Python package to search/retrieve/filter proteins and protein structures.
It uses
- Uniprot Sparql endpoint to search for proteins and their measured or predicted 3D structures.
- Uniprot taxonomy to search for taxonomy.
- QuickGO to search for Gene Ontology terms.
- gemmi to work with macromolecular models.
- dask-distributed to compute in parallel.
An example workflow:
graph TB;
taxonomy[/Search taxon/] -. taxon_ids .-> searchuniprot[/Search UniprotKB/]
goterm[/Search GO term/] -. go_ids .-> searchuniprot[/Search UniprotKB/]
searchuniprot --> |uniprot_accessions|searchpdbe[/Search PDBe/]
searchuniprot --> |uniprot_accessions|searchaf[/Search Alphafold/]
searchuniprot -. uniprot_accessions .-> searchemdb[/Search EMDB/]
searchpdbe -->|pdb_ids|fetchpdbe[Retrieve PDBe]
searchaf --> |uniprot_accessions|fetchad(Retrieve AlphaFold)
searchemdb -. emdb_ids .->fetchemdb[Retrieve EMDB]
fetchpdbe -->|mmcif_files_with_uniprot_acc| chainfilter{Filter on chain of uniprot}
chainfilter --> |mmcif_files| residuefilter{Filter on chain length}
fetchad -->|pdb_files| confidencefilter{Filter out low confidence}
confidencefilter --> |mmcif_files| ssfilter{Filter on secondary structure}
residuefilter --> |mmcif_files| ssfilter
classDef dashedBorder stroke-dasharray: 5 5;
goterm:::dashedBorder
taxonomy:::dashedBorder
searchemdb:::dashedBorder
fetchemdb:::dashedBorder
(Dotted nodes and edges are side-quests.)
pip install protein-quest
Or to use the latest development version:
pip install git+https://github.com/haddocking/protein-quest.git
The main entry point is the protein-quest
command line tool which has multiple subcommands to perform actions.
To use programmaticly, see the Jupyter notebooks and API documentation.
protein-quest search uniprot \
--taxon-id 9606 \
--reviewed \
--subcellular-location-uniprot nucleus \
--subcellular-location-go GO:0005634 \
--molecular-function-go GO:0003677 \
--limit 100 \
uniprot_accs.txt
(GO:0005634 is "Nucleus" and GO:0003677 is "DNA binding")

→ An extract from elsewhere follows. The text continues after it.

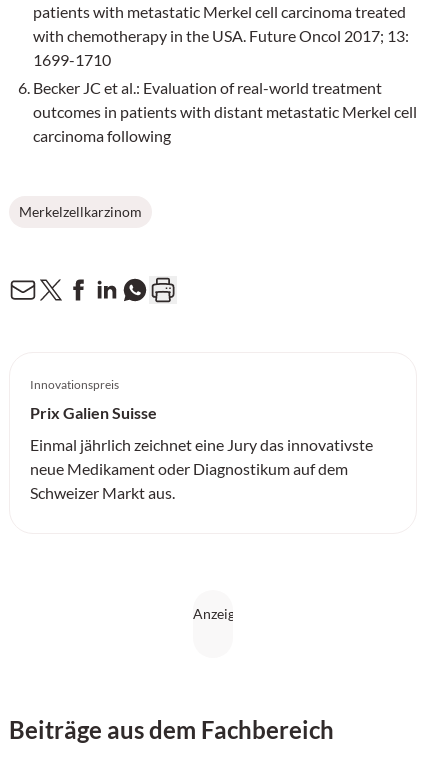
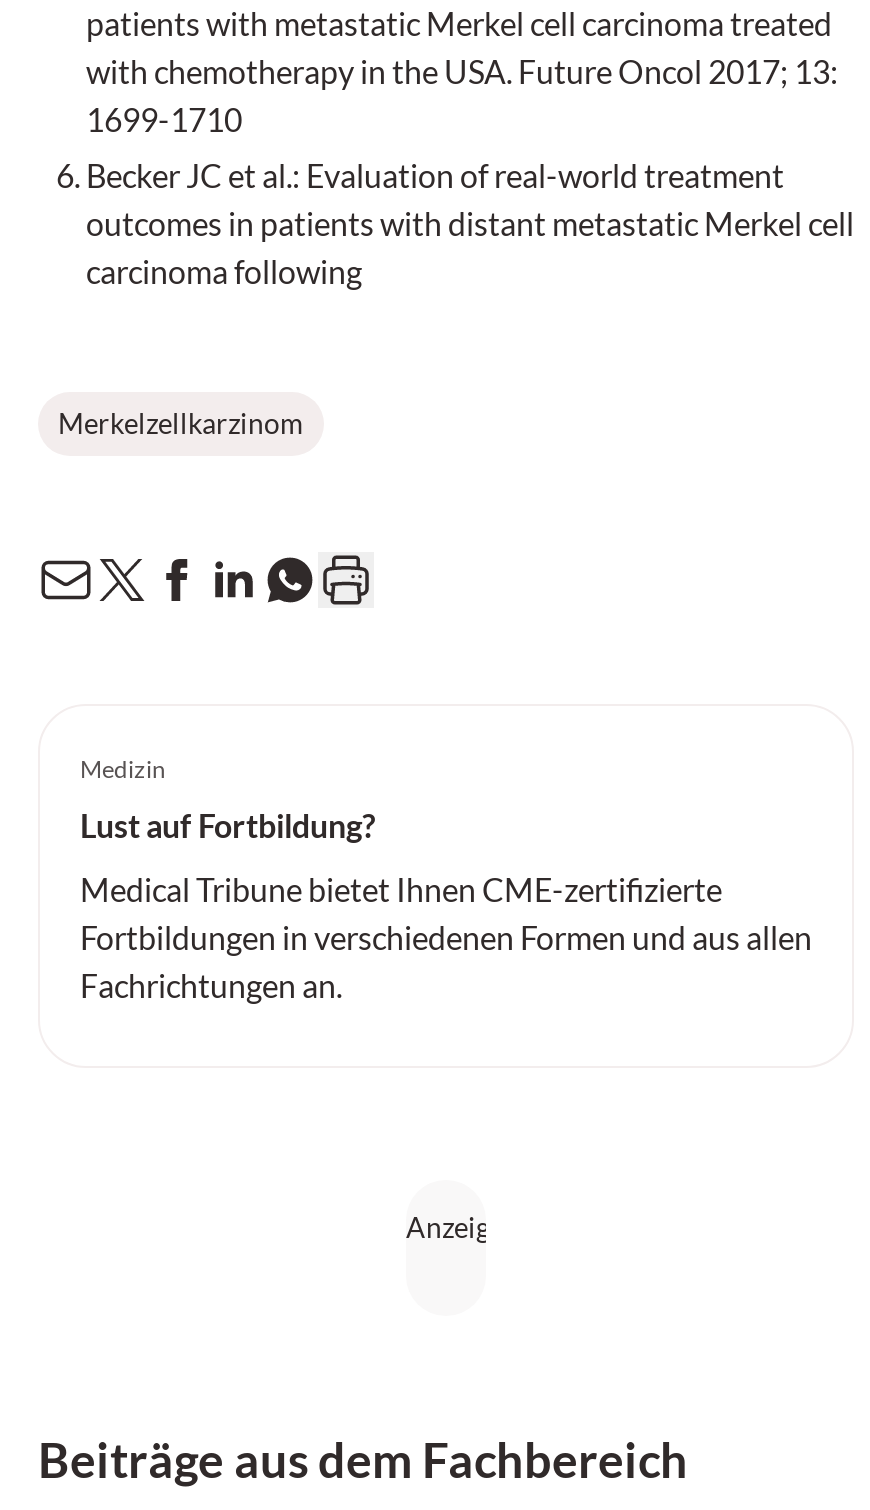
[30,378,119,392] Innovationspreis -> [80,755,166,785] Medizin
[30,404,157,422] Prix Galien Suisse -> [80,807,376,845] Lust auf Fortbildung?
[30,436,373,502] Einmal jährlich zeichnet eine Jury das innovativste | neue Medikament oder Diagnostikum auf dem | Schweizer Markt aus. -> [80,871,812,1005] Medical Tribune bietet Ihnen CME-zertifizierte | Fortbildungen in verschiedenen Formen und aus allen | Fachrichtungen an.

protein-quest search pdbe uniprot_accs.txt pdbe.csv
pdbe.csv
file is written containing the the PDB id and chain of each uniprot accession.
protein-quest search alphafold uniprot_accs.txt alphafold.csv
protein-quest search emdb uniprot_accs.txt emdbs.csv
protein-quest retrieve pdbe pdbe.csv downloads-pdbe/
protein-quest retrieve alphafold alphafold.csv downloads-af/
For each entry downloads the summary.json and cif file.
protein-quest retrieve emdb emdbs.csv downloads-emdb/
Filter AlphaFoldDB structures based on confidence (pLDDT). Keeps entries with requested number of residues which have a confidence score above the threshold. Also writes pdb files with only those residues.
protein-quest filter confidence \
--confidence-threshold 50 \
--min-residues 100 \
--max-residues 1000 \
./downloads-af ./filtered
Make PDBe files smaller by only keeping first chain of found uniprot entry and renaming to chain A.
protein-quest filter chain \
pdbe.csv \
./downloads-pdbe ./filtered-chains
protein-quest filter residue \
--min-residues 100 \
--max-residues 1000 \
./filtered-chains ./filtered
To filter on structure being mostly alpha helices and have no beta sheets.
protein-quest filter secondary-structure \
--ratio-min-helix-residues 0.5 \
--ratio-max-sheet-residues 0.0 \
--write-stats filtered-ss/stats.csv \
./filtered-chains ./filtered-ss
protein-quest search taxonomy "Homo sapiens" -
You might not know what the identifier of a Gene Ontology term is at protein-quest search uniprot
.
You can use following command to search for a Gene Ontology (GO) term.
protein-quest search go --limit 5 --aspect cellular_component apoptosome -
Protein quest can also help LLMs like Claude Sonnet 4 by providing a set of tools for protein structures.
To run mcp server you have to install the mcp
extra with:
pip install protein-quest[mcp]
The server can be started with:
protein-quest mcp
The mcp server contains an prompt template to search/retrieve/filter candidate structures.
For development information and contribution guidelines, please see CONTRIBUTING.md.